**Description of the task**
Return every line from the records below that has the word "size".

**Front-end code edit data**
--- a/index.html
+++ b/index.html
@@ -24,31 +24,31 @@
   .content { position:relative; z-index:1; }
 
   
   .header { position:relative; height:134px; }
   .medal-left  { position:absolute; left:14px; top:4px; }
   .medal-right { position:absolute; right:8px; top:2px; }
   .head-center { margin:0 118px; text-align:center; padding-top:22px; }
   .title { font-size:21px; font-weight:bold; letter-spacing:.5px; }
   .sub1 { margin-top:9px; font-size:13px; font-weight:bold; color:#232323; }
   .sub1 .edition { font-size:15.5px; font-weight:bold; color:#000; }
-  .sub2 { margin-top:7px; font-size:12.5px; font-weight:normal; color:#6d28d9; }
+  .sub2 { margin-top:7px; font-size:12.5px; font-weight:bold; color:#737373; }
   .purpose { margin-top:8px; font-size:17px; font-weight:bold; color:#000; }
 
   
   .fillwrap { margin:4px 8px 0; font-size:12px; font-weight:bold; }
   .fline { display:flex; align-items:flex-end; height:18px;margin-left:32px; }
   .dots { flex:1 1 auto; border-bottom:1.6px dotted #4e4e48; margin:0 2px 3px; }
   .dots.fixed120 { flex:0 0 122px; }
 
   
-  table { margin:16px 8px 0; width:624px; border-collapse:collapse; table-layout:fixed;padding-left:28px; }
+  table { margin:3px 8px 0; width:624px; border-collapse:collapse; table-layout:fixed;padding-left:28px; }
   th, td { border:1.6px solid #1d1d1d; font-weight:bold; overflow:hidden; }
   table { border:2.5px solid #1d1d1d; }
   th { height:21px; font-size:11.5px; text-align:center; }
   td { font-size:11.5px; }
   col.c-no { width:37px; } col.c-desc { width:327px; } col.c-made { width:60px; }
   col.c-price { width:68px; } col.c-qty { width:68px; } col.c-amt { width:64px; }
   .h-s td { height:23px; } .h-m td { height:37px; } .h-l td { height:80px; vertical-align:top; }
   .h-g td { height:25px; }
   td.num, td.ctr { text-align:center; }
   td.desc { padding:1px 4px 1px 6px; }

**Answer to this task**
   .title { font-size:21px; font-weight:bold; letter-spacing:.5px; }
   .sub1 { margin-top:9px; font-size:13px; font-weight:bold; color:#232323; }
   .sub1 .edition { font-size:15.5px; font-weight:bold; color:#000; }
-  .sub2 { margin-top:7px; font-size:12.5px; font-weight:normal; color:#6d28d9; }
+  .sub2 { margin-top:7px; font-size:12.5px; font-weight:bold; color:#737373; }
   .purpose { margin-top:8px; font-size:17px; font-weight:bold; color:#000; }
   .fillwrap { margin:4px 8px 0; font-size:12px; font-weight:bold; }
   th { height:21px; font-size:11.5px; text-align:center; }
   td { font-size:11.5px; }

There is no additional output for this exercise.